Retype, exactly and completely, the listing that comes next, skipping its images.

EXTRACTED ENTRIES >>
########

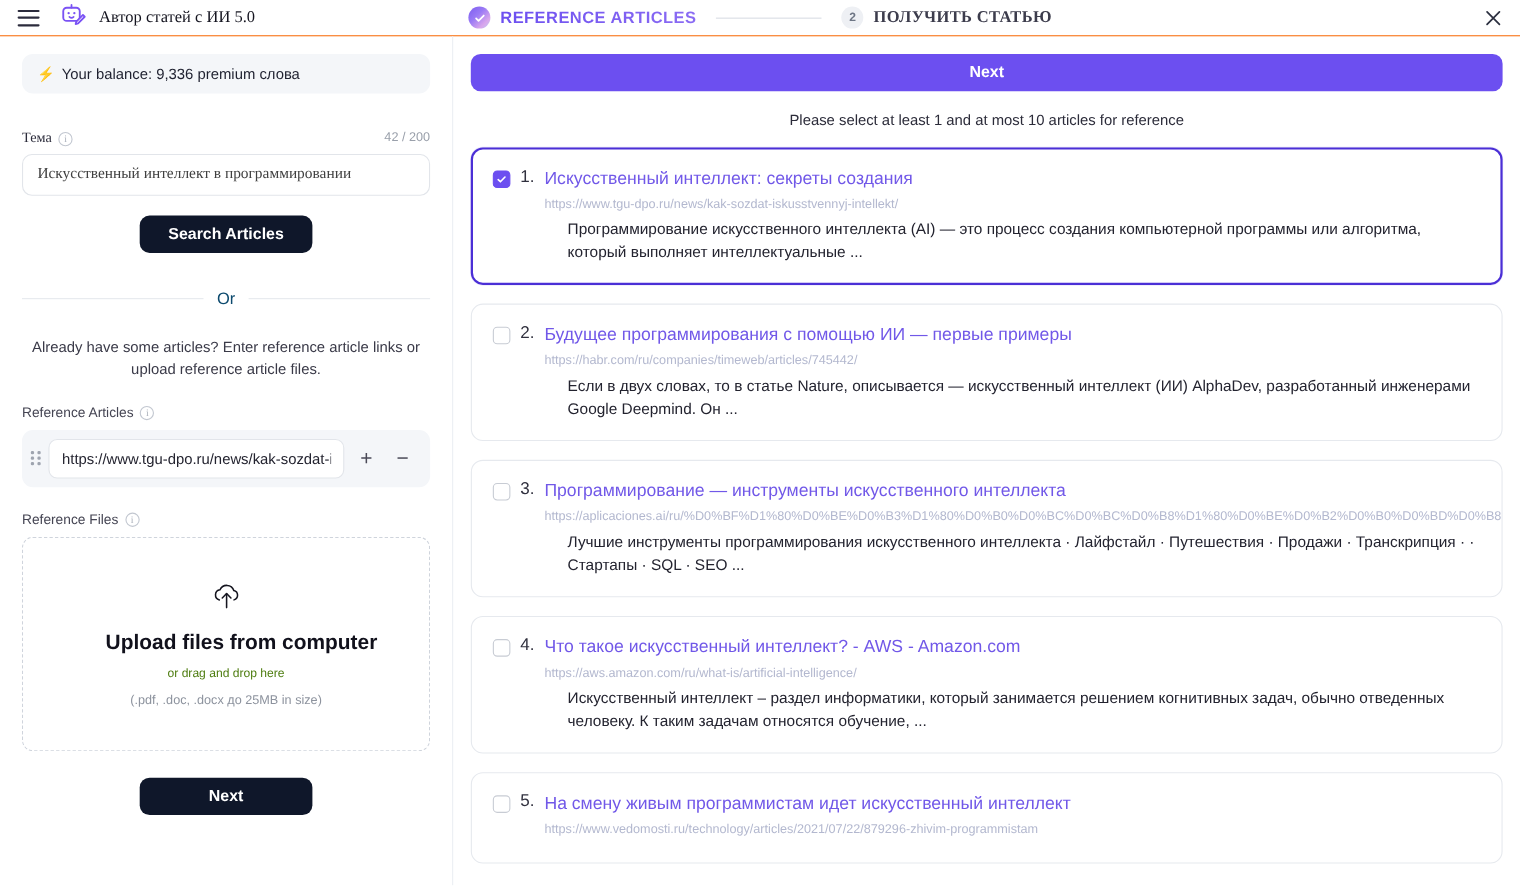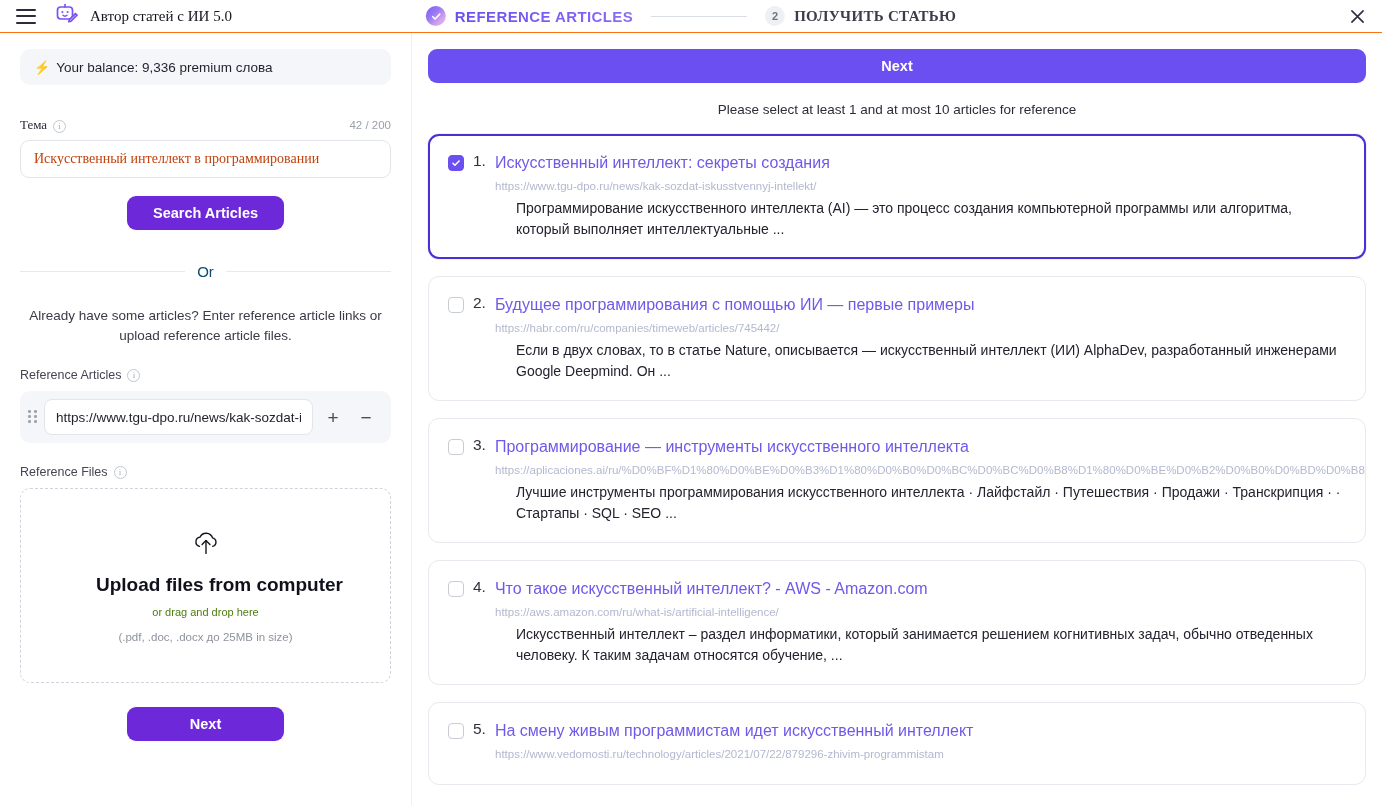"Искусственный интеллект в" .topic-input { color: #c2410c -> #404040 }
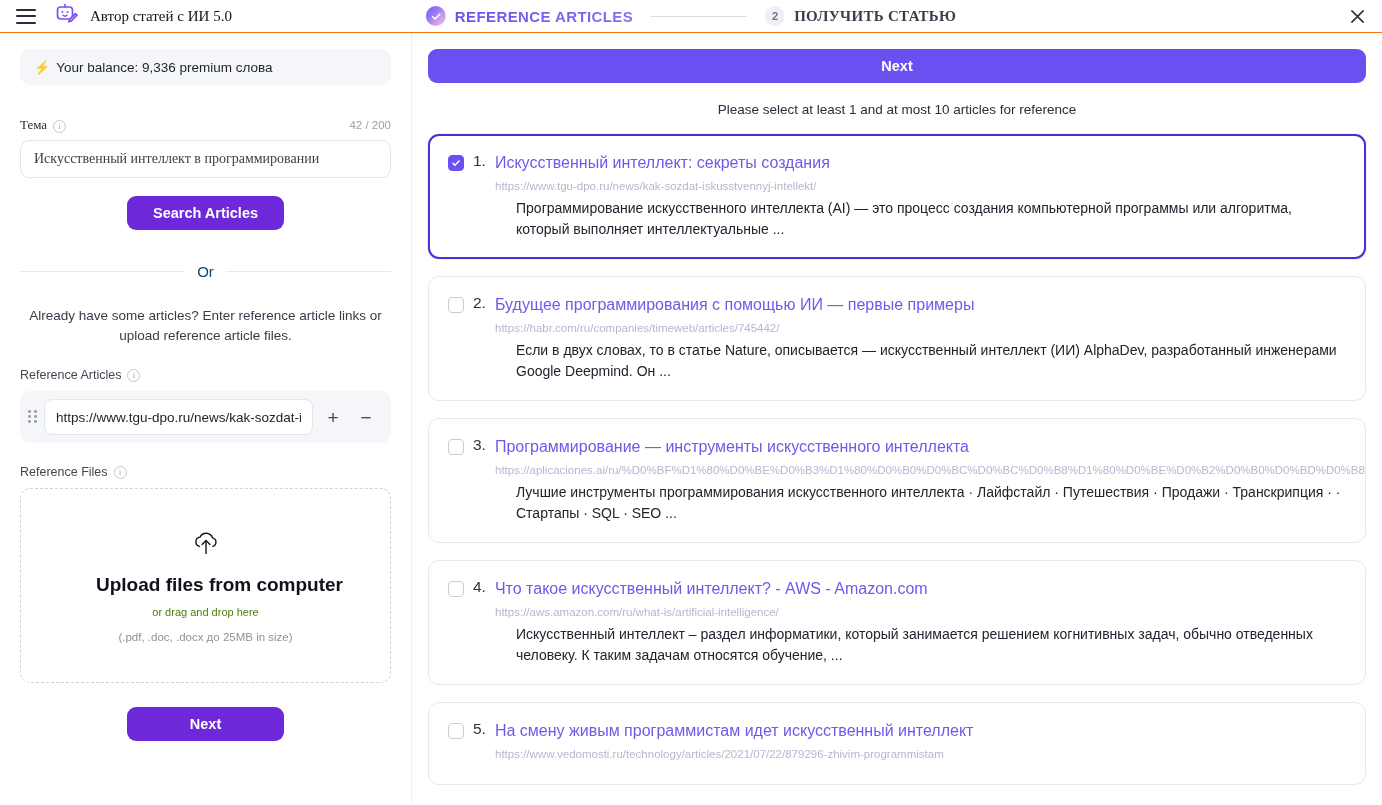"Search Articles" .btn-primary { background: #6d28d9 -> #0f172a }
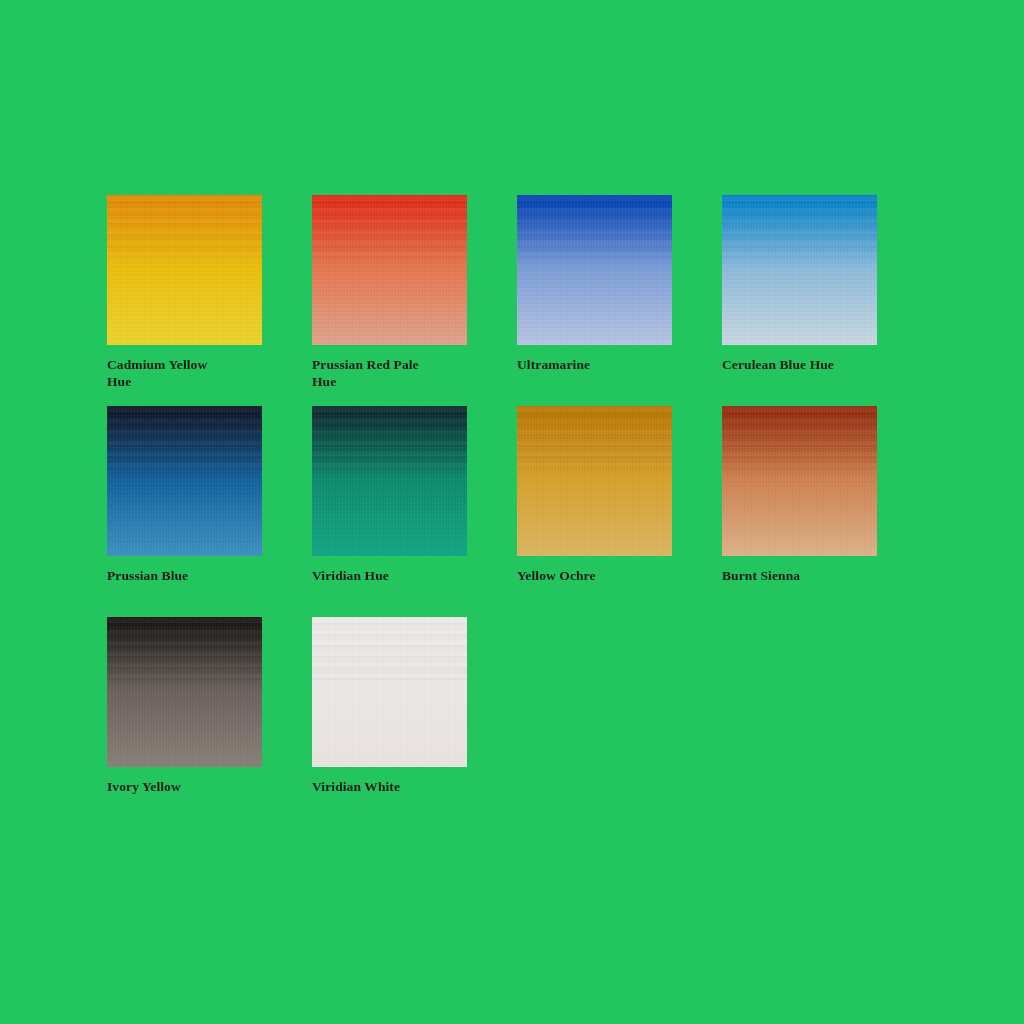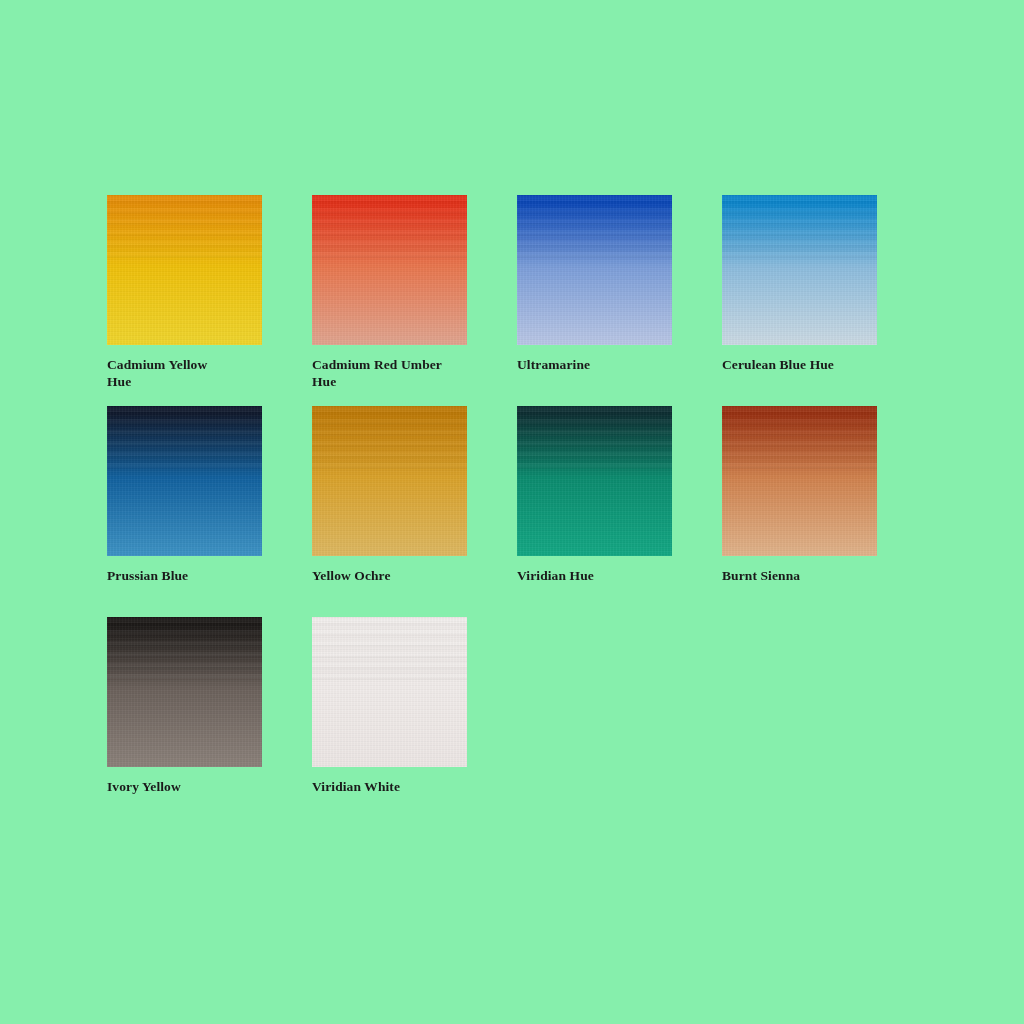"Cadmium Yellow" #chart-sheet { background: #86efac -> #22c55e }
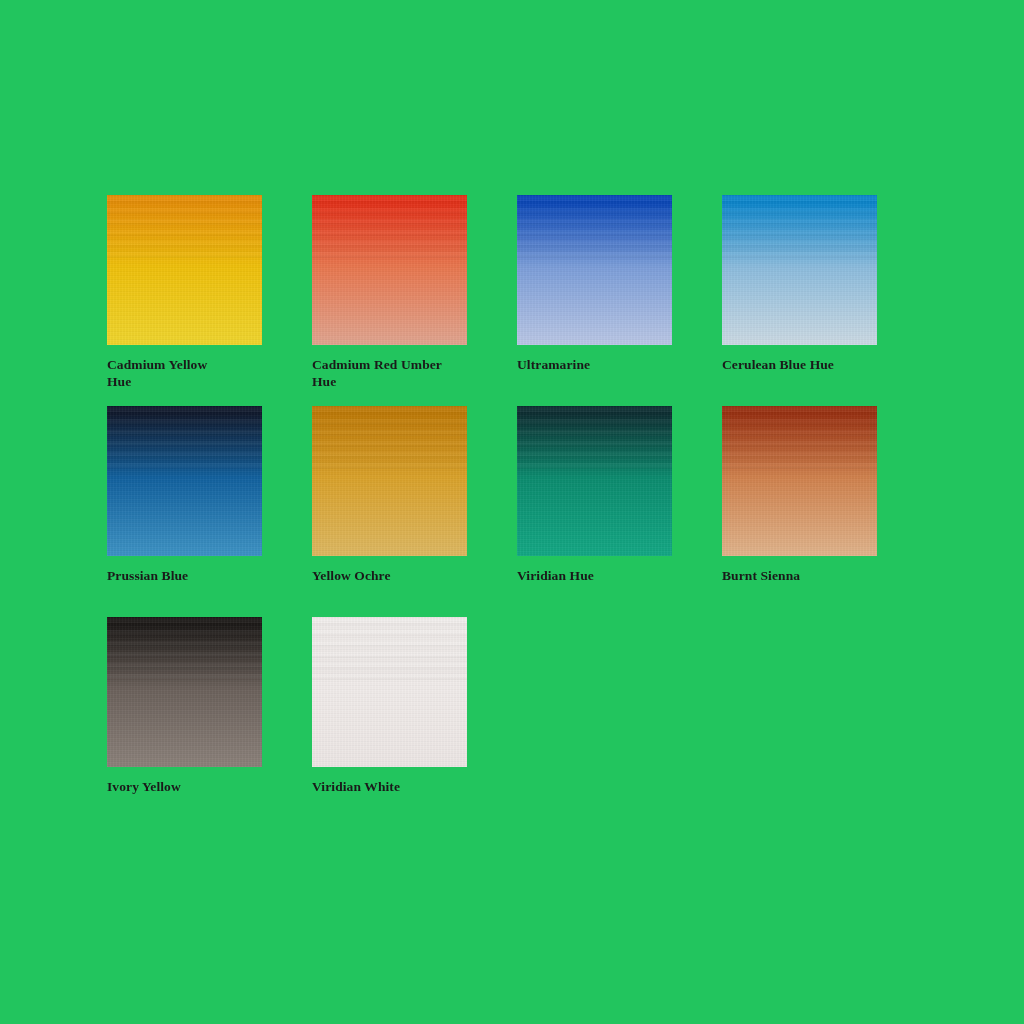"Cadmium Red Umber" div { text: Cadmium Red Umber -> Prussian Red Pale }
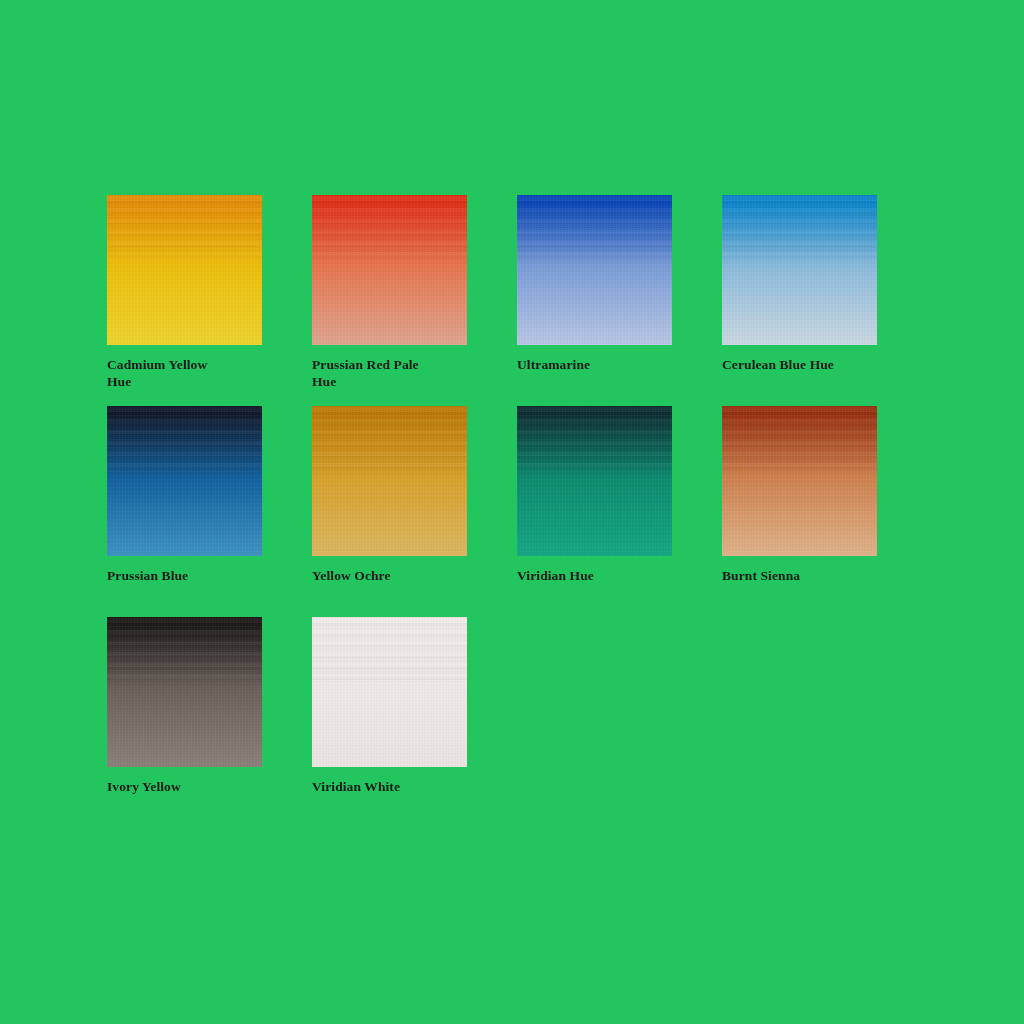"Yellow Ochre" div.swatch-cell { order: before "Viridian Hue" -> after "Viridian Hue" }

########

ANSWER BOX >>
"Искусственный интеллект в" .topic-input { color: #c2410c -> #404040 }
"Search Articles" .btn-primary { background: #6d28d9 -> #0f172a }
"Cadmium Yellow" #chart-sheet { background: #86efac -> #22c55e }
"Cadmium Red Umber" div { text: Cadmium Red Umber -> Prussian Red Pale }
"Yellow Ochre" div.swatch-cell { order: before "Viridian Hue" -> after "Viridian Hue" }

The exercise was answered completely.